Jennifer Maher’s 6-year-old son, Jack, doesn’t read yet, but he does know his colors. He knows what a Barbie doll is and he knows what colors are typically associated with the toy. “My son, with me as a mother, won’t even go down the pink aisle,” Maher said. “We won’t even turn there.” Maher, a gender studies professor at IU, said she often offers to take her son down the pink aisle when shopping for toys. “No, that’s girls,” Jack typically answers. According to Maher, her son’s response is an example of how children are frequently slotted into various gender norms. She said beginning at an early age, children are exposed to typecast toys meant to prepare young boys and girls for the future roles in society. Toy vacuum cleaners, kitchen sets and baby dolls are generally marketed for girls, where as toys like baseballs and toy cars are geared toward little boys. Maher said she believes gender norming in this sense has begun even sooner for kids than in the past. “When I was little, you couldn’t buy princess costumes,” Maher said. “Not as a given. There would maybe be at Halloween a couple of things, but now they’re everywhere. They’re ubiquitous.” However, after recent customer complaints, Target stores nationwide took an unprecedented step in addressing changing attitudes on gender norms. In early August, Target announced plans to remove gender-based labels in specific departments throughout their stores, specifically the toy department. Signage on the end of aisles that once designated boys and girls toys, now simply describe what type of toys can be found.
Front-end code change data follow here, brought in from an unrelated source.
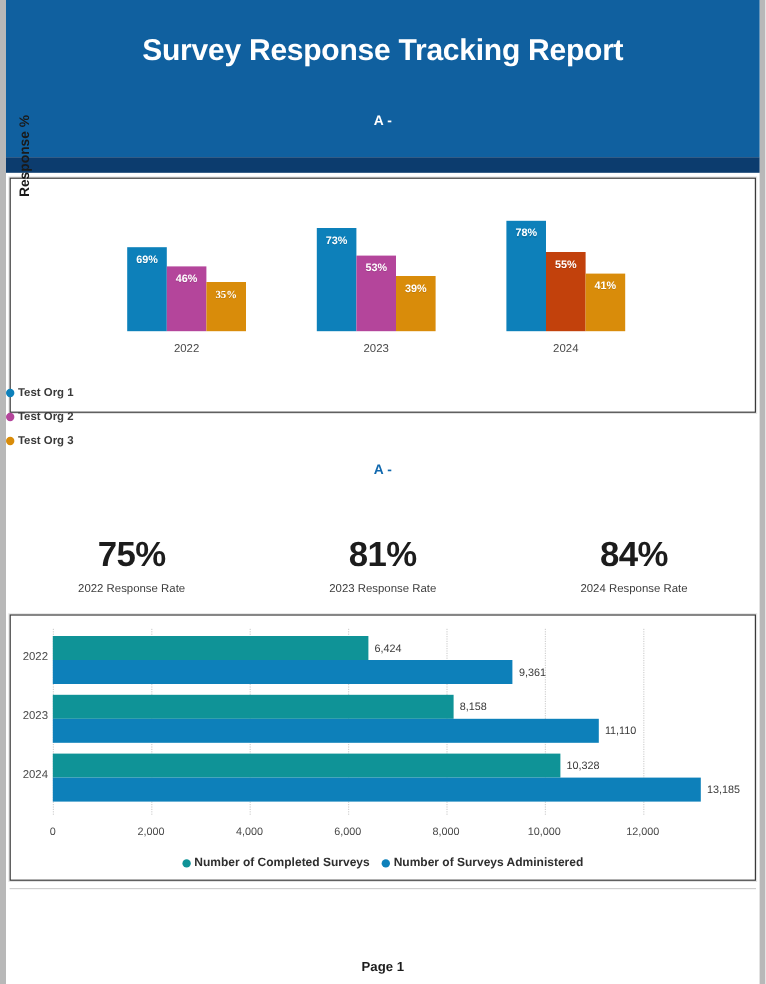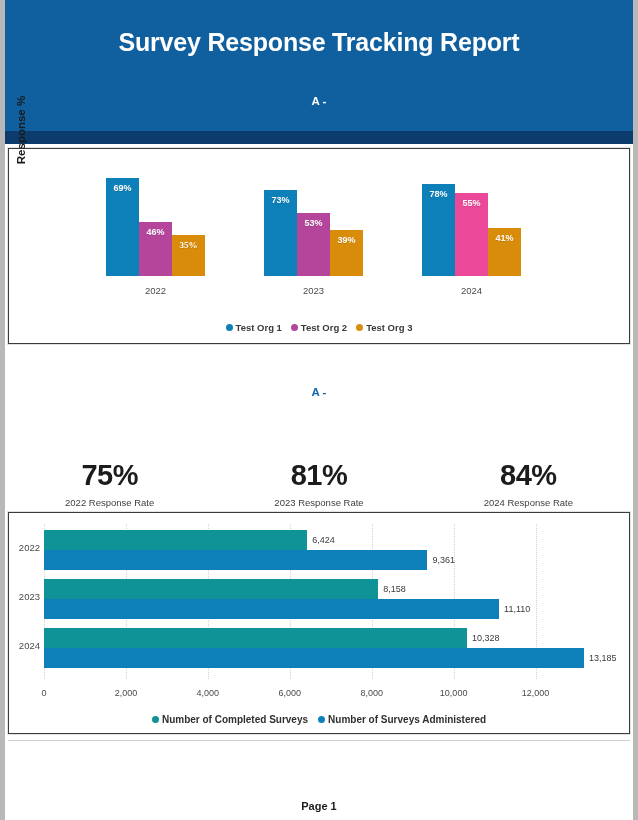--- a/index.html
+++ b/index.html
@@ -85,35 +85,35 @@
     text-shadow: 0 1px 0 rgba(0,0,0,.12);
   }
   .vb-cat {
     position: absolute; bottom: 5px; left: 0; width: 100%;
     text-align: center;
     font-size: 9.5px; color: #4a4a4a;
   }
   .vb-legend {
     position: absolute; left: 0; top: 322px; width: 628px;
     display: flex; justify-content: center; align-items: flex-start; gap: 9px;
-    font-size: 9.5px; font-weight: bold; color: #3a3a3a;
+    font-size: 9.5px; font-weight: bold; color: #3a3a3a; flex-direction: column;
   }
   .lg-item { display: flex; align-items: center; gap: 3px; }
   .dot { width: 7px; height: 7px; border-radius: 50%; display: inline-block; }
 
   
   .mid-sub {
     position: absolute; left: 0; top: 386px; width: 628px;
     text-align: center;
     font-size: 11.5px; font-weight: bold; color: #1068ae;
   }
 
   
   .kpi-row {
-    position: absolute; left: 0; top: 460px; width: 628px;
+    position: absolute; left: 0; top: 448px; width: 628px;
     display: flex;
   }
   .kpi { flex: 1; text-align: center; }
   .kpi-value {
     font-size: 29px; font-weight: bold; color: #1c1c1c;
     line-height: 1.05; letter-spacing: -0.5px;
   }
   .kpi-label {
     margin-top: 7px;
     font-size: 9.5px; color: #3d3d3d;
@@ -178,21 +178,21 @@
     <div class="header-title">Survey Response Tracking Report</div>
     <div class="header-sub">A -</div>
   </div>
   <div class="header-strip" style="background: rgb(12, 60, 110);"></div>
 
   <div class="panel" id="vbar-panel"></div>
   <div class="vb-axis-title">Response %</div>
   <div class="vb-plot" id="vb-plot">
       <div class="vb-group" style="left: 57px; width: 99px;">
         <div class="bars">
-          <div class="vb-bar" style="height: 98px; background: rgb(13, 128, 186);">
+          <div class="vb-bar" style="height: 70px; background: rgb(13, 128, 186);">
             <span class="val">69%</span>
           </div>
           <div class="vb-bar" style="height: 54.28px; background: rgb(180, 69, 155);">
             <span class="val">46%</span>
           </div>
           <div class="vb-bar" style="height: 41.3px; background: rgb(217, 140, 10); font-family: Liberation Serif, serif;">
             <span class="val">35%</span>
           </div>
         </div>
         <div class="vb-cat" style="bottom: -20px;">2022</div>
@@ -209,21 +209,21 @@
             <span class="val">39%</span>
           </div>
         </div>
         <div class="vb-cat" style="bottom: -20px;">2023</div>
       </div>
       <div class="vb-group" style="left: 373px; width: 99px;">
         <div class="bars">
           <div class="vb-bar" style="height: 92.04px; background: rgb(13, 128, 186);">
             <span class="val">78%</span>
           </div>
-          <div class="vb-bar" style="height: 83px; background: #ec4899;">
+          <div class="vb-bar" style="height: 66px; background: #c2410c;">
             <span class="val">55%</span>
           </div>
           <div class="vb-bar" style="height: 48.38px; background: rgb(217, 140, 10);">
             <span class="val">41%</span>
           </div>
         </div>
         <div class="vb-cat" style="bottom: -20px;">2024</div>
       </div>
     </div>
   <div class="vb-legend" id="vb-legend">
Pink and blue decor has been replaced with neutral colors. Angie Hayes, a store team leader at Target’s Bloomington location, said that before the switch she was directed to focus attention on color schemes when working within the toy department. While none of the colored wall backers

contained written distinctions between boys’ and girls’ toys, Hayes said she thought the pink and blue backing paper allowed for assumptions to be drawn easily. “I don’t personally have a problem if it is gender specific,” Hayes said. “Sometimes I make those assumptions in my own mind that a Barbie is for a girl because I don’t really think of a boy as playing with a Barbie, but sometimes they do. I think anybody can play with whatever they want to.” Despite having received mixed responses on the corporate level, Hayes said she likes the change and that she has not received any overwhelmingly positive or negative feedback in her own store. “It was just kind of like business as usual,” Hayes said. “Just the people being open to it, it just helps me understand the community a little bit.” She said the changes have not affected sales at the Bloomington Target, and that it had been four years since colored backing paper in the store’s toy section had been replaced. “I think it’s here to stay,” Hayes said. “I think the way that things are transitioning in the world, I think that’s kind of the way that we’re moving so I don’t really see a reason that we would need to go back.” Maher said she hasn’t seen any other stores nationwide make a change similar to Target’s, but that the store’s new gender-neutral design is similar to that of Scandinavian culture where more primary colors are used. “It’s certainly cool,” Maher said. “It would be nice to take a boy and say these are all just toys. Pick from whatever you want, but I still don’t know how much it will change the world. It’s still about shopping.” Maher said she is skeptical of what impact it may make on a global scale and while she thinks Target is making a good step, she doubts it will have any effect on her own son. “I’m not necessarily sure it’s going to change his mind, because it’s so endemic,” Maher said. “It’s so in the water. When Jack was two he probably would have been more gender neutral. It happens in school. It happens around their peers. It’s not so much going to occur in a store.”